Un sorriso astuto affiorò sulle labbra di Lucia, mentre sorseggiava il suo tè; avevano approfittato della bella giornata per fare merenda in riva al lago, seduti su dei cuscini.
Jim era riuscito a intrufolarsi di nuovo nella galleria degli specchi senza dare nell’occhio grazie a Lily e all’incantesimo che aveva da poco imparato: il salto. Gli permetteva di sparire e apparire attraversando le particelle di magia che costituivano il Tutto e che secondo Blake potevano essere disposte in stringhe ordinate. Non gli era possibile percorrere grosse distanze, e riusciva a raggiungere solo luoghi a lui noti, ma si rivelò utile per tornare a far visita alla sua amica.
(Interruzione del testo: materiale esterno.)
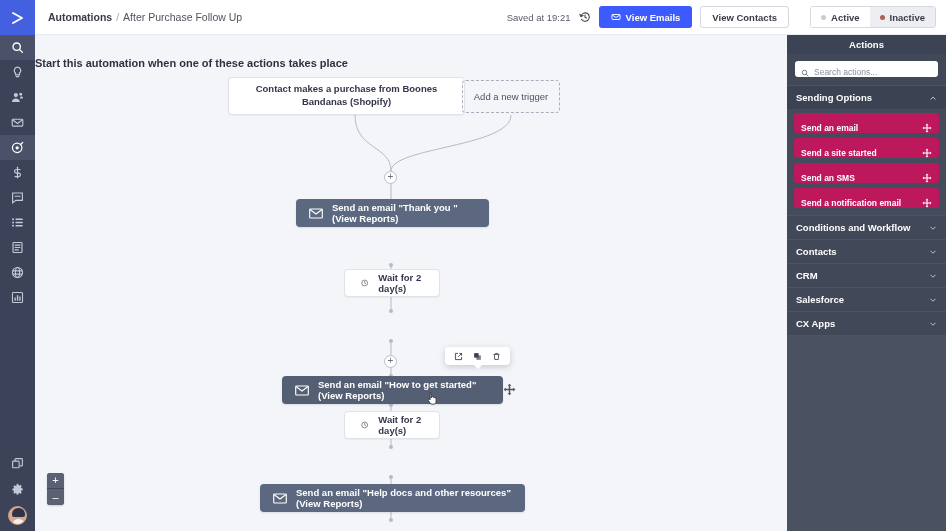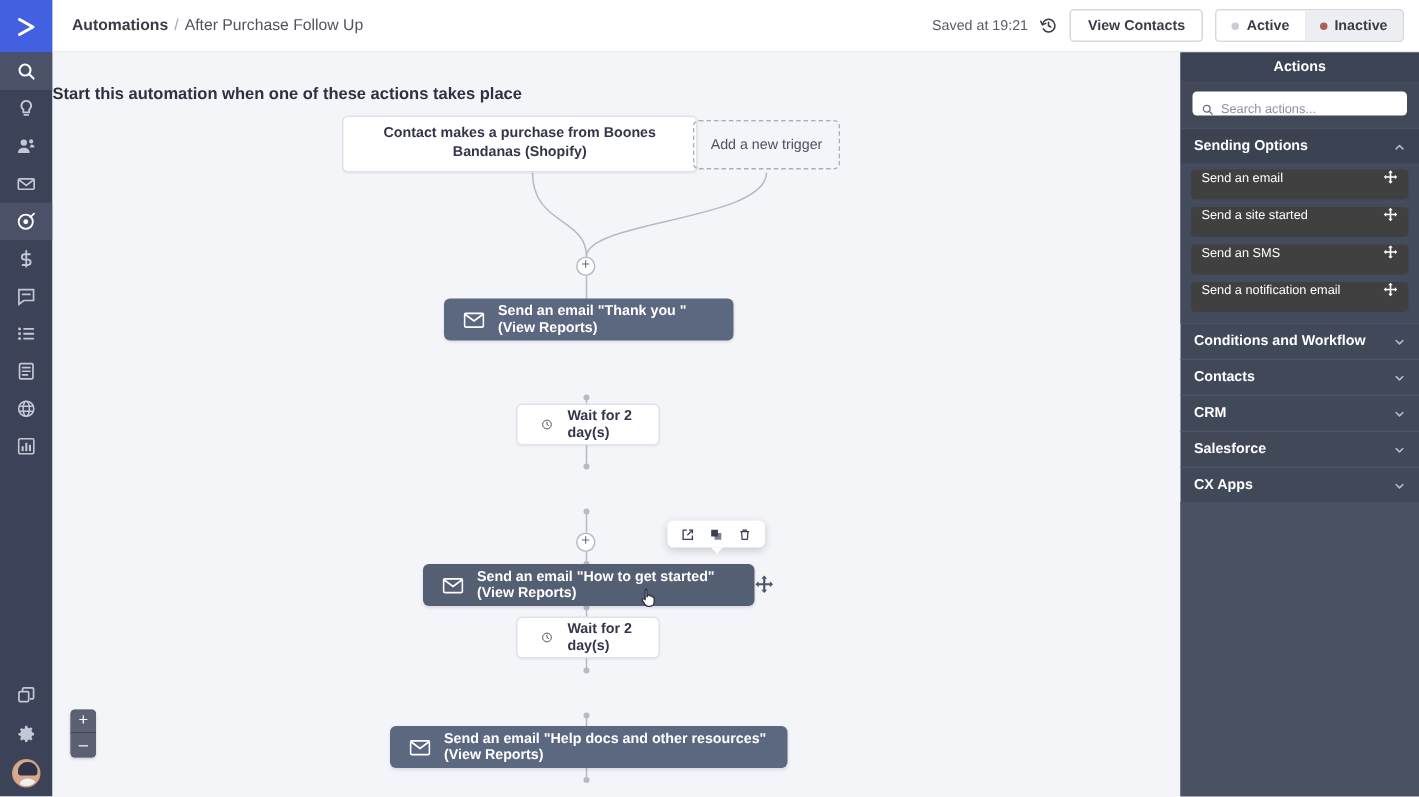--- a/index.html
+++ b/index.html
@@ -92,21 +92,21 @@
     gap: 5px;
   }
   .btn-primary svg { width: 10px; height: 10px; }
   .btn-outline {
     background: #fff; color: #3b3b48;
     height: 22px; padding: 0 11px;
     border: 1px solid #d5d8e0;
   }
   .toggle-group {
     display: flex; height: 22px;
-    border: 1px solid #d5d8e0; border-radius: 3px; overflow: hidden;
+    border: 1px solid #d5d8e0; border-radius: 3px; overflow: hidden; margin-left: 13px;
   }
   .toggle-opt {
     display: flex; align-items: center; gap: 5px;
     padding: 0 10px; font-size: 9.5px; font-weight: bold;
     color: #3b3b48; background: #fff; cursor: pointer;
   }
   .toggle-opt.selected { background: #eceef2; }
   .dot { width: 5px; height: 5px; border-radius: 50%; display: block; }
 
   
@@ -247,24 +247,24 @@
     border-top: 1px solid #4c5365;
     cursor: pointer;
     text-align: center;
   }
   .group-head.open { background: #3b4252; }
   .group-head .chev { margin-left: auto; color: #b9bed0; display: flex; }
   .group-head .chev svg { width: 8px; height: 8px; display: block; }
   .group-body { padding: 4px 7px 7px 7px; background: #444b5c; }
   .action-item {
     height: 20px; margin-bottom: 5px;
-    background: #404040; border-radius: 3px;
-    display: flex; align-items: flex-start;
+    background: #be185d; border-radius: 3px;
+    display: flex; align-items: flex-end;
     padding: 0 7px;
-    color: #fff; font-size: 8.5px; font-weight: normal;
+    color: #fff; font-size: 8.5px; font-weight: bold;
     cursor: pointer;
   }
   .action-item:last-child { margin-bottom: 0; }
   .action-item .grip { margin-left: auto; color: #fff; display: flex; }
   .action-item .grip svg { width: 10px; height: 10px; display: block; }
   .panel-fill { flex: 1 1 auto; background: #4a5161; border-top: 1px solid #4c5365; }
 </style>
 </head>
 <body>
 
@@ -378,20 +378,27 @@
     </div>
     <div class="top-right">
       <span class="saved-text">Saved at 19:21</span>
       <span class="clock-icon">
         <svg viewBox="0 0 16 16" fill="none" stroke="currentColor" stroke-width="1.4">
             <path d="M2.6 7.2A5.6 5.6 0 1 1 3.3 11" stroke-linecap="round"></path>
             <path d="M1.2 4.3l1.4 3 3-1.2" stroke-linecap="round" stroke-linejoin="round"></path>
             <path d="M8 5.2v3l2 1.1" stroke-linecap="round"></path>
           </svg>
       </span>
+      <div class="btn btn-primary">
+        <svg viewBox="0 0 16 16" fill="none" stroke="#ffffff" stroke-width="1.5">
+            <rect x="1.5" y="4" width="13" height="8" rx="1"></rect>
+            <path d="M1.8 4.6 L8 9 L14.2 4.6"></path>
+          </svg>
+        <span>View Emails</span>
+      </div>
       <div class="btn btn-outline">
         <span>View Contacts</span>
       </div>
       <div class="toggle-group">
         <div class="toggle-opt">
           <span class="dot" id="dot-active" style="background: rgb(201, 204, 213);"></span>
           <span>Active</span>
         </div>
         <div class="toggle-opt selected">
           <span class="dot" id="dot-inactive" style="background: rgb(169, 97, 90);"></span>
«Insomma, è stata una serata interessante» commentò lei alla fine, con l’aria di chi la sa molto lunga. «Piena di rivelazioni.»
Jim si sdraiò sui cuscini, le braccia incrociate sotto la nuca. «Sì, penso che ce la possa fare davvero a entrare nel Cerchio d’Oro. E se ai Decani la sua tesi non sembra una bomba, vuol dire che sono dei vecchi rimbambiti! Ci ha lavorato sodo per mesi, te l’ho detto che l’Anthea ci ha quasi affogati quando l’abbiamo trovata?»
«Sì, me l’hai già raccontato.»
«Secondo Alycia ogni grande scoperta comporta una percentuale di rischi» spiegò lui, ma notando che Lucia continuava a ridacchiare, chiese: «Che c’è? Che ho detto?»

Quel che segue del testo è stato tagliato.